Both researchers will assume their new roles on Sept. 1. They will hold the positions for five years, the dean said. The appointments have been approved by both the UTA president and the UT System.
Both professors are expected to lift research in critical Social Work areas that now, more than ever, need to become a part of the nation’s collective conversation, Dr. Ryan said.
“I am very proud of these two faculty members and all they have accomplished to be eligible and selected for these esteemed roles,” the dean said. “I look forward to how they will use the professorships and the resources awarded to further their work and its impact.”
Dr. Praetorius is co-founder of Local Outreach to Suicide Survivors (LOSS) in Tarrant County. She is also the director of graduate programs at the School, overseeing the top-ranked Master of Social Work program.
Suicide prevention “may not seem an obvious connection to family violence,” Dr. Praetorius said, but “there are numerous bi-directional pathways between family violence and suicide that warrant attention. Focusing on family violence and suicide is a means of suicide prevention.”
Professor Praetorius’ appointment comes as Tarrant County grapples with high suicide rates, particularly in the month of July.
From 2015 to 2017, the latest years for which statistics are readily available, the county logged more suicides in July than in any other month during those years, according to the county Public Health Administration. In 2017, there were 257 suicides among Tarrant residents, the health administration reported.
The Smith Professorship is named after rookie Arlington police officer Jillian Michelle Smith who was shot and killed Dec. 28, 2010, after she responded to a call for assistance during a domestic violence dispute at a local apartment complex. While Officer Smith was taking a report, the victim’s former boyfriend unexpectedly returned. The man began firing and Officer Smith placed herself between the victim’s 11-year-old daughter and the gunshots, saving the girl but Smith received fatal gunshot wounds. The man then shot and killed his former girlfriend and himself.
Officer Smith had graduated a year earlier from UTA with a degree in Criminology and a minor in Sociology. She graduated from the police academy two weeks prior to her death.

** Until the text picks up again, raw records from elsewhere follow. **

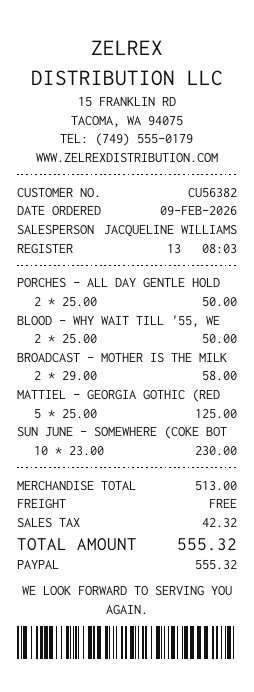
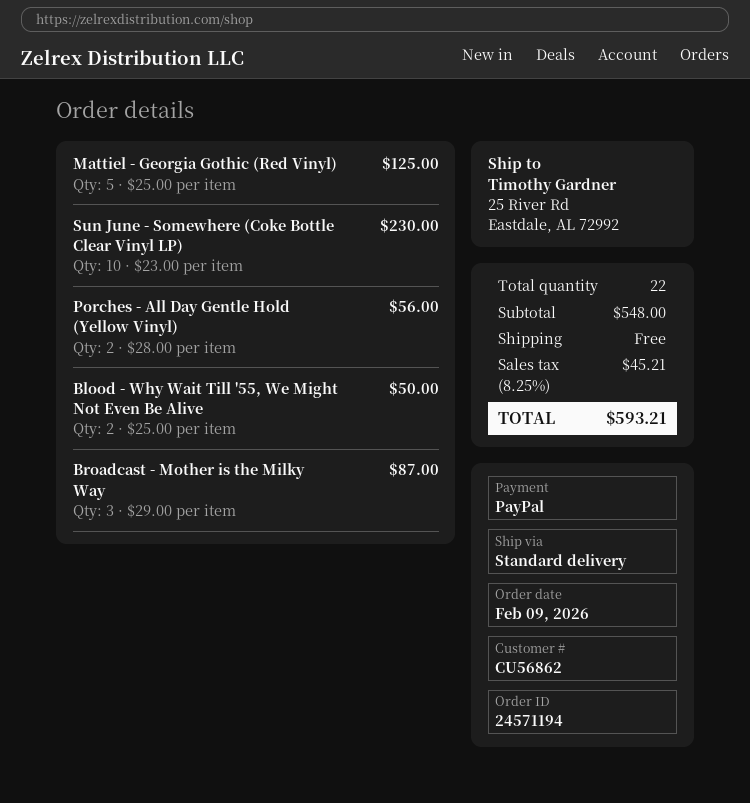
customer number: CU56382 -> CU56862
PORCHES - ALL DAY GENTLE HOLD: 2 x 25.00 = 50.00 -> 2 x 28.00 = 56.00
BROADCAST - MOTHER IS THE MILK: 2 x 29.00 = 58.00 -> 3 x 29.00 = 87.00
subtotal: 513.00 -> 548.00
tax: 42.32 -> 45.21
total: 555.32 -> 593.21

Dr. Fields is an associate professor and gerontology health researcher. She joined the UTA faculty in 2013 and will assume the Roy E. Dulak Professor in Community Practice Research position. Dr. Fields has conducted significant research in aging, Alzheimer’s and dementia-related disorders.
She and a fellow Social Work colleague, Dr. Ling Xu, together with a team of engineering and theater arts professors, studied interactions between aging adults using a robot who recited some of Shakespeare’s more noted sonnets to older adult volunteers. The team discovered after only three weeks of interactions, the incidences of depression among the older adults dropped significantly.
Dr. Fields has also received grant funding for her interdisciplinary work related to mobility in later life and how transportation intersects with health, aging, and well-being. With this professorship, Dr. Fields is expected to devote more time to similar research in issues affecting aging adults.
“At the heart of my scholarship is a commitment to partnering with individuals and organizations on community-engaged research that has the potential to make a larger impact,” Dr. Fields said.
“It is an honor to have this opportunity, and I look forward to focusing on collaborative, interdisciplinary approaches to community practice that are aligned with the priorities of the Roy E. Dulak Professorship.”